FactForge – Fast Track to The Center of the Data Web

FactForge

FactForge (formerly LDSR) represents a reason-able view to the web of data. It aims to allow users to find resources and facts based on the semantics of the data, like web search engines index WWW pages and facilitate their usage.

FactForge enables users to easily identify resources in the Linking Open Data (LOD) cloud. It provides efficient mechanism to query data from multiple datasets and sources, considering their semantics. FactForge is designed also as a use-case for large-scale reasoning and data integration.

FactForge includes several of the most central datasets of LOD. OWLIM semantic repository is used to load the data and “materialize” the facts that could be inferred from it. It is probably the largest and most heterogeneous body of general factual knowledge that was ever used for logical inference. Read more: presentation, brochure, presentation.

The Data

FactForge has the following characteristics:

  • Datasets included: DBpedia, New York Times, MusicBrainz, Lingvoj, Lexvo, CIA World Factbook, WordNet,
    Geonames, Freebase.
  • Ontologies: several schemata used in the datasets are also loaded into FactForge: Dublin Core, SKOS, RSS, FOAF
    Reference Layer – PROTON
  • Size: 1.8B explicit plus 1.3B inferred statements are indexed; there are 15B different retrievable statements.
  • Inference: materialization is performed with respect to the semantics of OWL-Horst optimized.

Access: Public Service at http://factforge.net

The data is accessible through a web use interface at http://factforge.net, which allows:

  • RDF Search – retrieve ranked list of URIs related to literals, which contain specific keywords
  • Exploration – traversing the data, one resource at a time
    For instance, one can “browse” Madrid with its DBpedia URI, <http://dbpedia.org/resource/Madrid> or dbpedia:Madrid
  • Evaluation of queries in SPARQL and other languages.
    For instance, to obtain a list of politicians born in Germany one can use the following SPARQL query:
(...add prefixes here...)SELECT * WHERE { 
?Person dbp-ont:birthPlace [geo-ont:parentFeature dbpedia:Germany] ; 
 rdf:type dbp-ont:Politicians ; 
 om:hasRDFRank ?RR . 
} ORDER BY DESC(?RR)

This is an example of a structured query, the evaluation of which involves data from 4 datasets and interpretation of the semantics of several schemata (i.e. reasoning). Within few seconds it returns results ranked by PageRank (in the RDF graph).

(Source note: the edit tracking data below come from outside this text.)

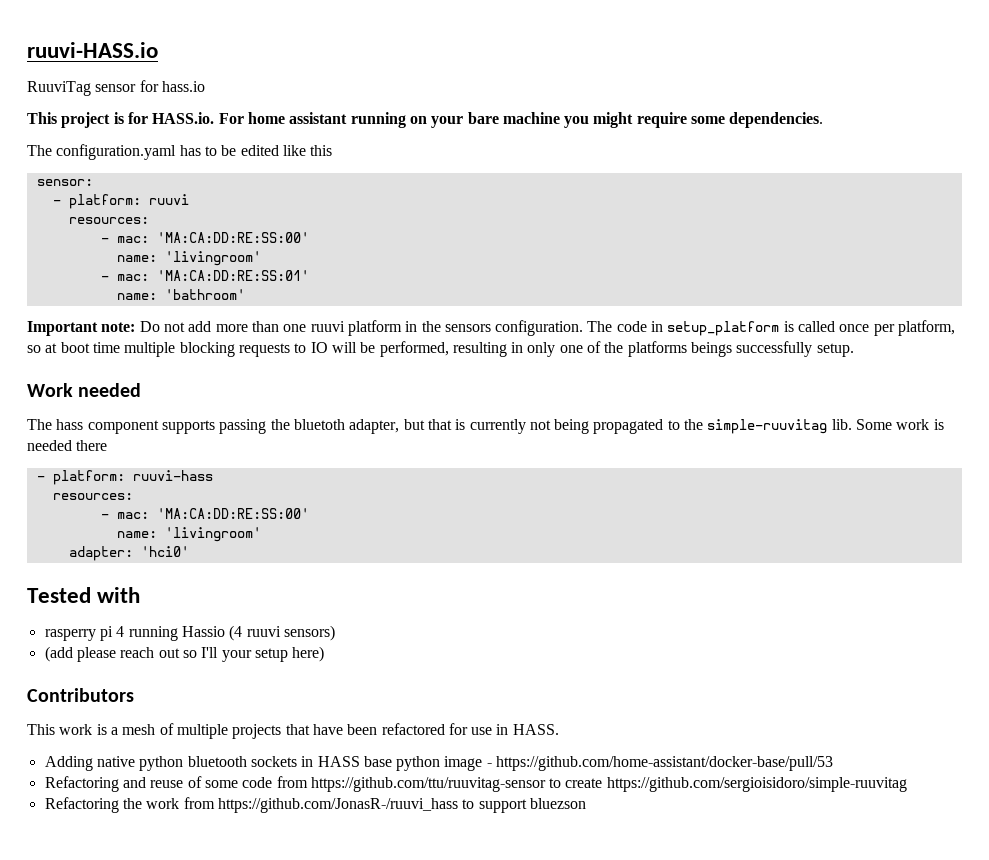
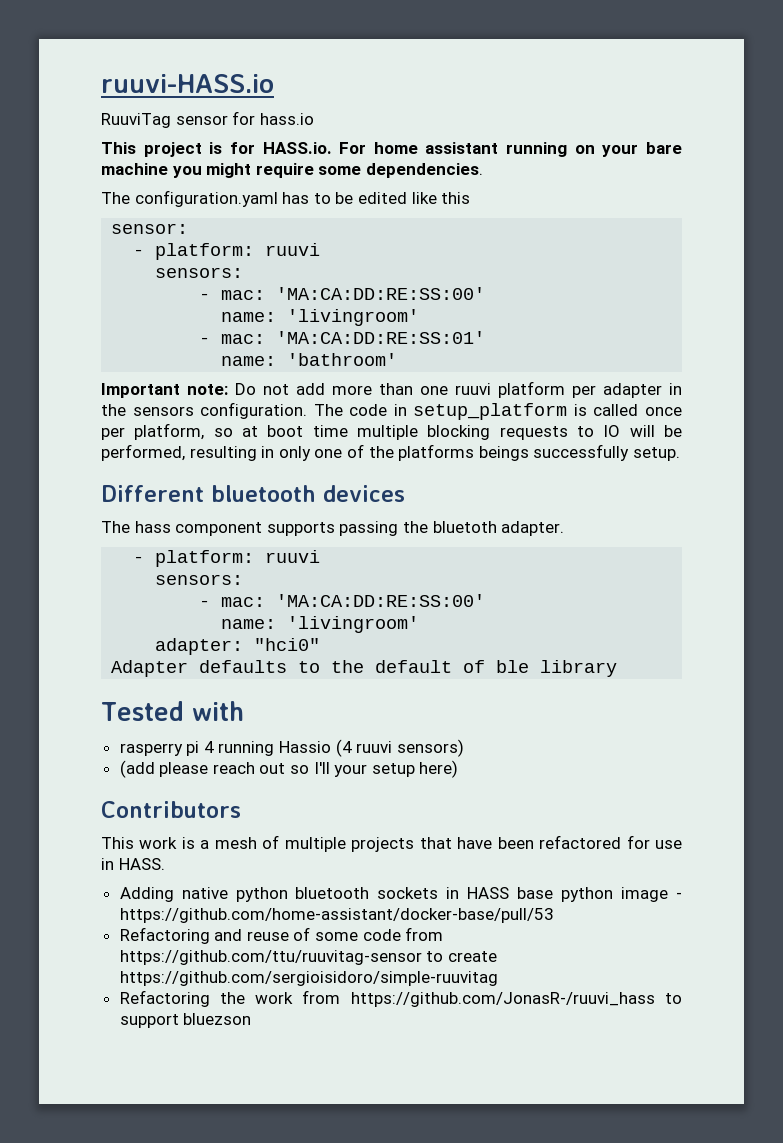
  sensor:
  - platform: ruuvi
- resources:
+ sensors:
- Important note: Do not add more than one ruuvi platform in the sensors configuration.
+ Important note: Do not add more than one ruuvi platform per adapter in the sensors configuration.
- Work needed
+ Different bluetooth devices
- The hass component supports passing the bluetoth adapter, but that is currently not being propagated to the simple-ruuvitag lib. Some work is needed there
- - platform: ruuvi-hass
- resources:
+ The hass component supports passing the bluetoth adapter.
+ - platform: ruuvi
+ sensors:
- adapter: 'hci0'
+ adapter: "hci0"
+ Adapter defaults to the default of ble library

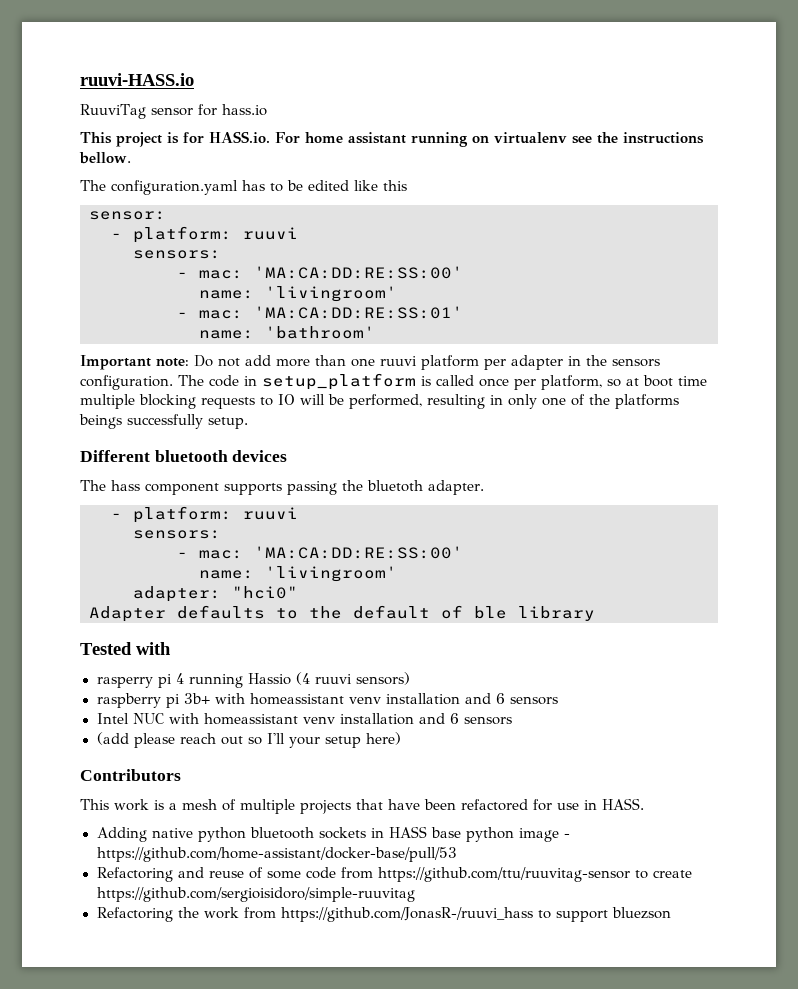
- This project is for HASS.io. For home assistant running on your bare machine you might require some dependencies.
+ This project is for HASS.io. For home assistant running on virtualenv see the instructions bellow.
+ raspberry pi 3b+ with homeassistant venv installation and 6 sensors
+ Intel NUC with homeassistant venv installation and 6 sensors

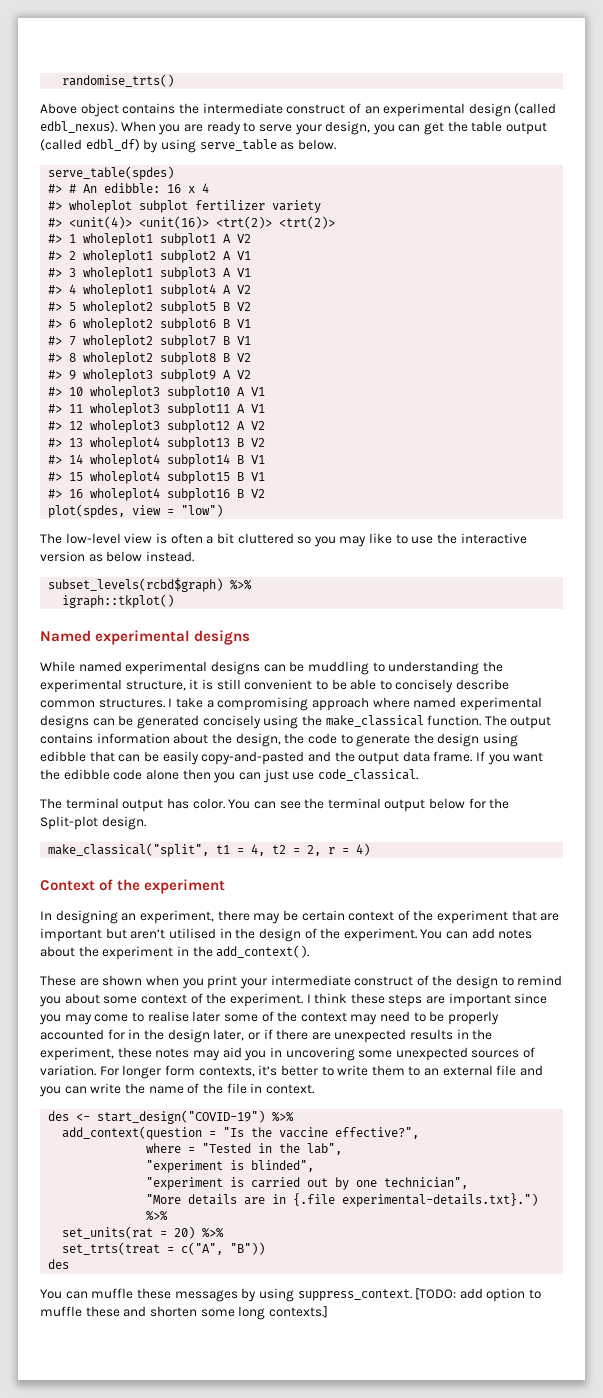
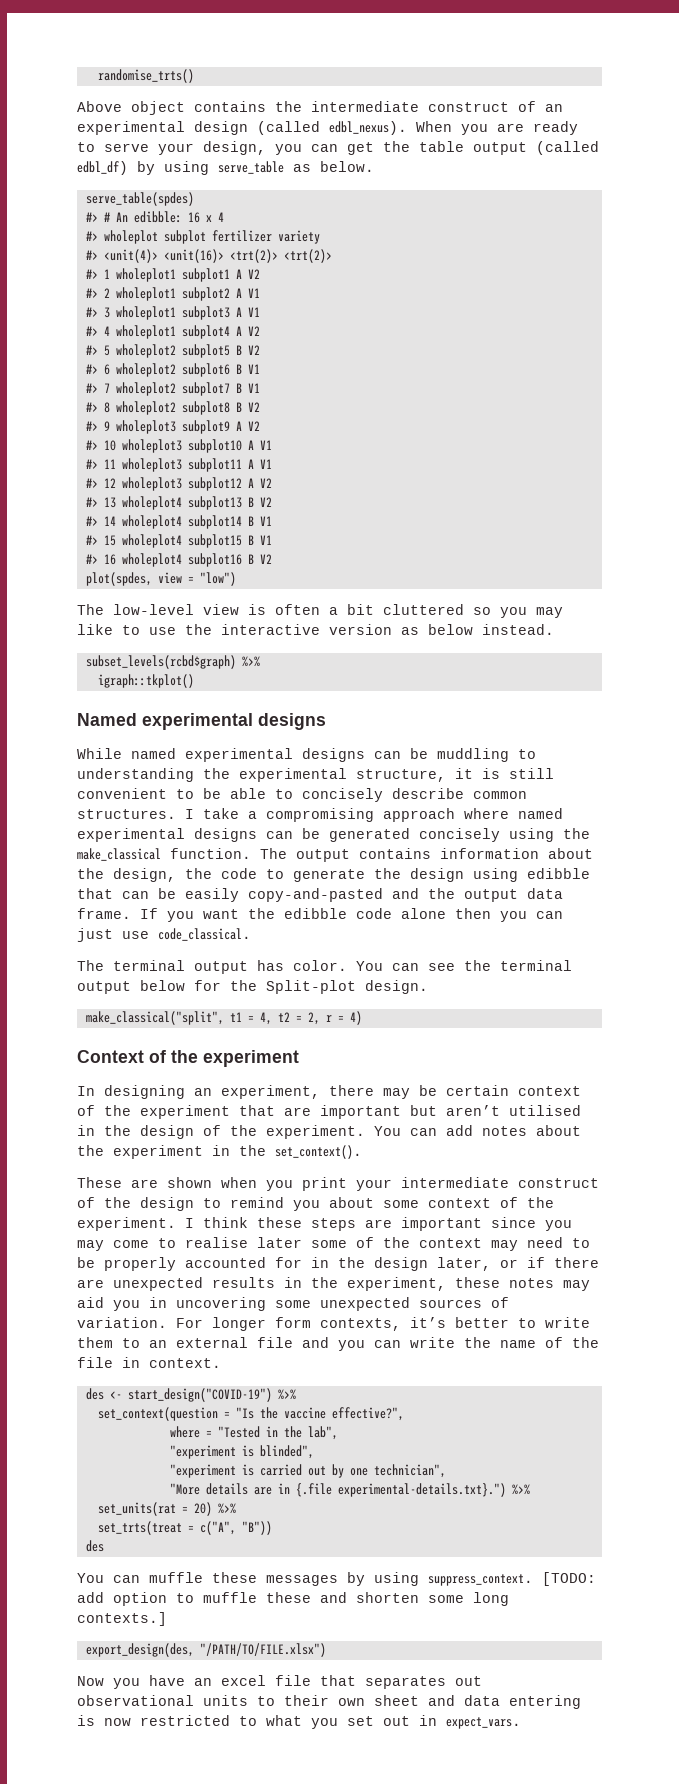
- You can add notes about the experiment in the add_context().
+ You can add notes about the experiment in the set_context().
- add_context(question = "Is the vaccine effective?",
+ set_context(question = "Is the vaccine effective?",
+ export_design(des, "/PATH/TO/FILE.xlsx")
+ Now you have an excel file that separates out observational units to their own sheet and data entering is now restricted to what you set out in expect_vars.

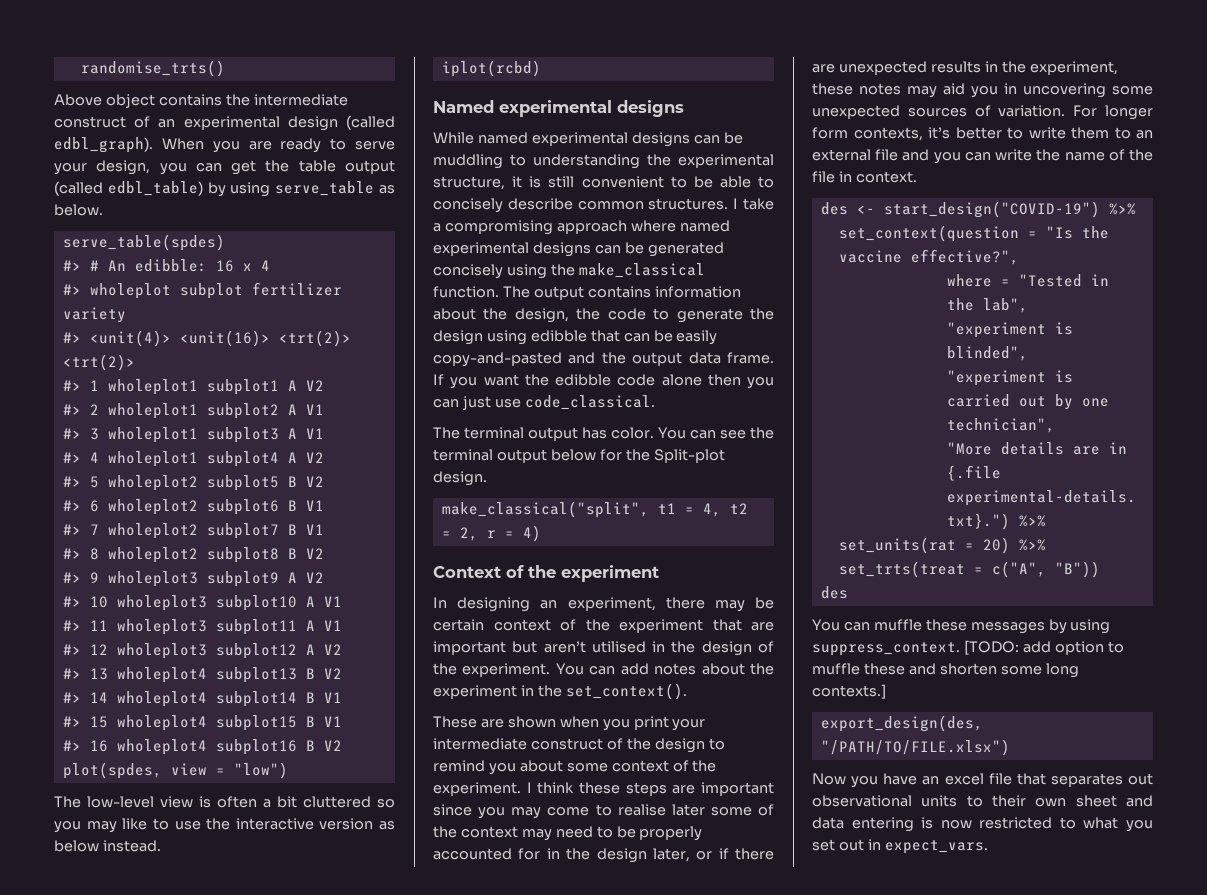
- Above object contains the intermediate construct of an experimental design (called edbl_nexus).
+ Above object contains the intermediate construct of an experimental design (called edbl_graph).
- When you are ready to serve your design, you can get the table output (called edbl_df) by using serve_table as below.
+ When you are ready to serve your design, you can get the table output (called edbl_table) by using serve_table as below.
- subset_levels(rcbd$graph) %>%
- igraph::tkplot()
+ iplot(rcbd)

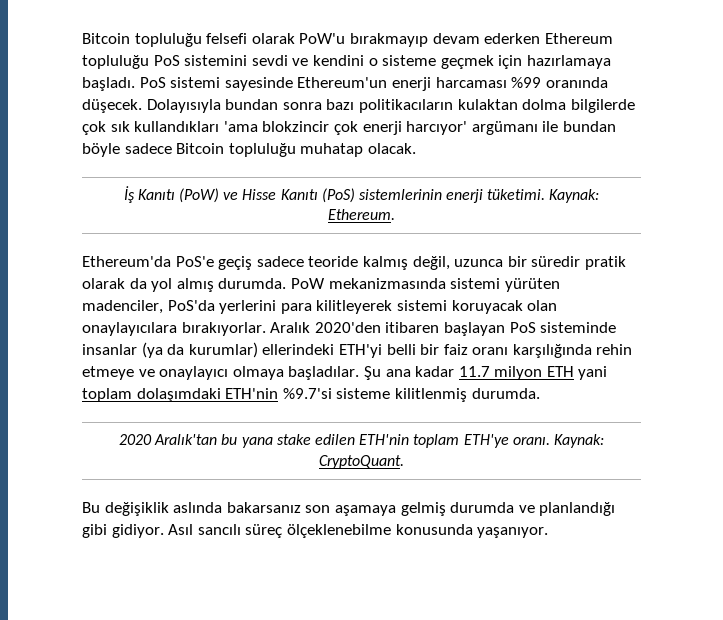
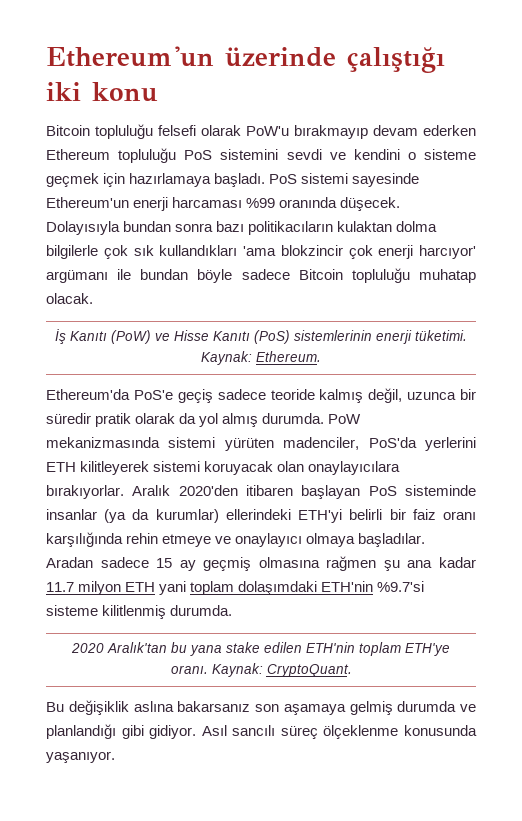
+ Ethereum'un üzerinde çalıştığı iki konu
- Dolayısıyla bundan sonra bazı politikacıların kulaktan dolma bilgilerde çok sık kullandıkları 'ama blokzincir çok enerji harcıyor' argümanı ile bundan böyle sadece Bitcoin topluluğu muhatap olacak.
+ Dolayısıyla bundan sonra bazı politikacıların kulaktan dolma bilgilerle çok sık kullandıkları 'ama blokzincir çok enerji harcıyor' argümanı ile bundan böyle sadece Bitcoin topluluğu muhatap olacak.
- PoW mekanizmasında sistemi yürüten madenciler, PoS'da yerlerini para kilitleyerek sistemi koruyacak olan onaylayıcılara bırakıyorlar.
+ PoW mekanizmasında sistemi yürüten madenciler, PoS'da yerlerini ETH kilitleyerek sistemi koruyacak olan onaylayıcılara bırakıyorlar.
- Aralık 2020'den itibaren başlayan PoS sisteminde insanlar (ya da kurumlar) ellerindeki ETH'yi belli bir faiz oranı karşılığında rehin etmeye ve onaylayıcı olmaya başladılar.
+ Aralık 2020'den itibaren başlayan PoS sisteminde insanlar (ya da kurumlar) ellerindeki ETH'yi belirli bir faiz oranı karşılığında rehin etmeye ve onaylayıcı olmaya başladılar.
- Şu ana kadar 11.7 milyon ETH yani toplam dolaşımdaki ETH'nin %9.7'si sisteme kilitlenmiş durumda.
+ Aradan sadece 15 ay geçmiş olmasına rağmen şu ana kadar 11.7 milyon ETH yani toplam dolaşımdaki ETH'nin %9.7'si sisteme kilitlenmiş durumda.
- Bu değişiklik aslında bakarsanız son aşamaya gelmiş durumda ve planlandığı gibi gidiyor.
+ Bu değişiklik aslına bakarsanız son aşamaya gelmiş durumda ve planlandığı gibi gidiyor.
- Asıl sancılı süreç ölçeklenebilme konusunda yaşanıyor.
+ Asıl sancılı süreç ölçeklenme konusunda yaşanıyor.

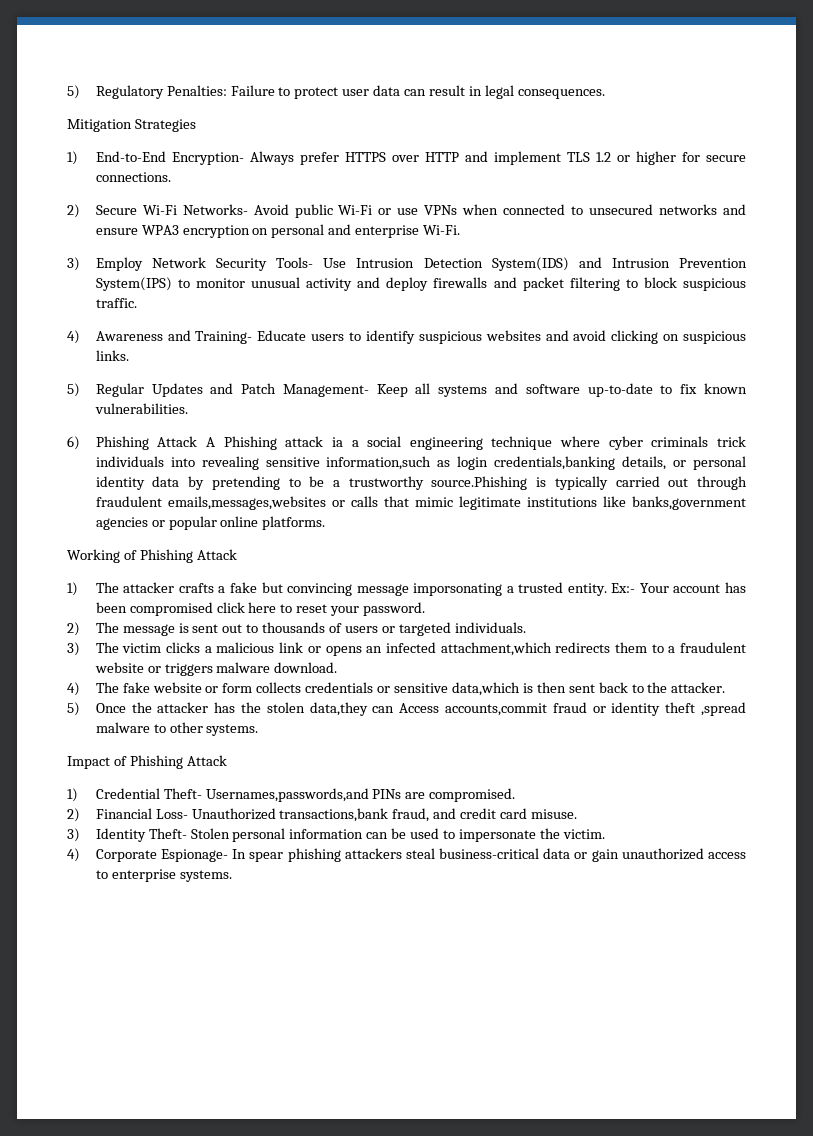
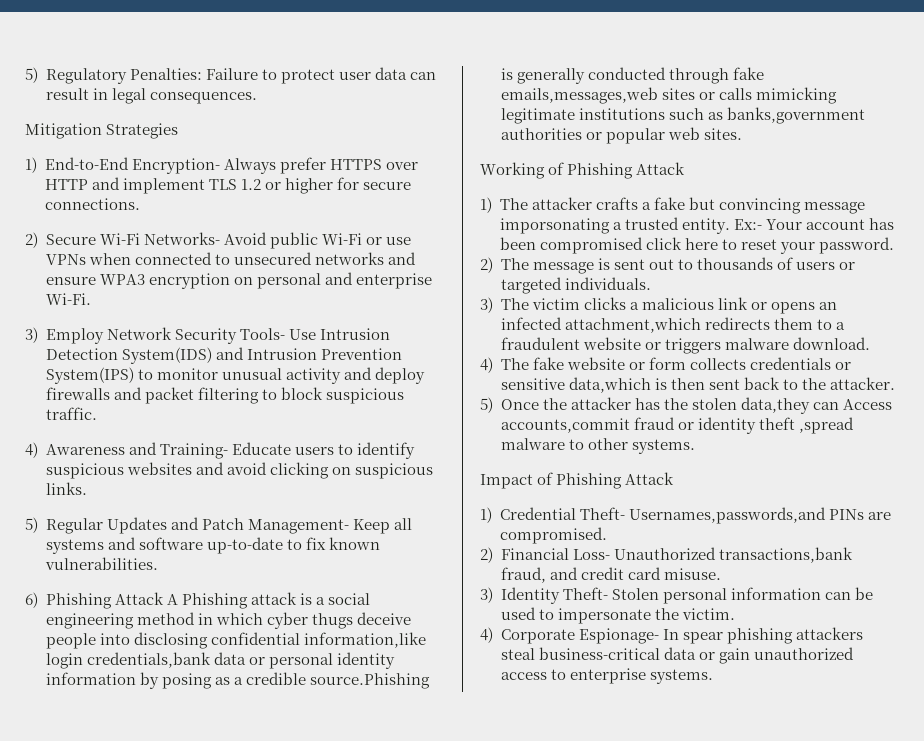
- 6) Phishing Attack A Phishing attack ia a social engineering technique where cyber criminals trick individuals into revealing sensitive information,such as login credentials,banking details, or personal identity data by pretending to be a trustworthy source.Phishing is typically carried out through fraudulent emails,messages,websites or calls that mimic legitimate institutions like banks,government agencies or popular online platforms.
+ 6) Phishing Attack A Phishing attack is a social engineering method in which cyber thugs deceive people into disclosing confidential information,like login credentials,bank data or personal identity information by posing as a credible source.Phishing is generally conducted through fake emails,messages,web sites or calls mimicking legitimate institutions such as banks,government authorities or popular web sites.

  • Reference layer – using PROTON to access FactForge datasets
The same query can be formulated using the PROTON reference layer predicates only:
 (...add prefixes here...)SELECT * WHERE {
 ?Person pext:birthPlace [ptop:subRegionOf dbpedia:Germany] ;
 pext:hasProfession pext:Politician ;
 om:hasRDFRank ?RR .
 ?BirthPlace
 } ORDER BY DESC(?RR)

Note that the conceptualization of Politician in this model is a profession, whereas in the first query, Politician is
defined as a person. Additionally, executing the second query retrieves 35% more results over the entire FactForge
dataset.

A public SPARQL end-point is available at http://factforge.net/sparql, allowing FactForge to be used as a query evaluation web service.

Credits and References

“Linked data” represents a set of principles for publishing of structured data they can be explored and navigated in a manner analogous to the HTML WWW. The linked data concept is an enabling factor for the realization of the Semantic Web as a global web of structured data around the Linking Open Data initiative.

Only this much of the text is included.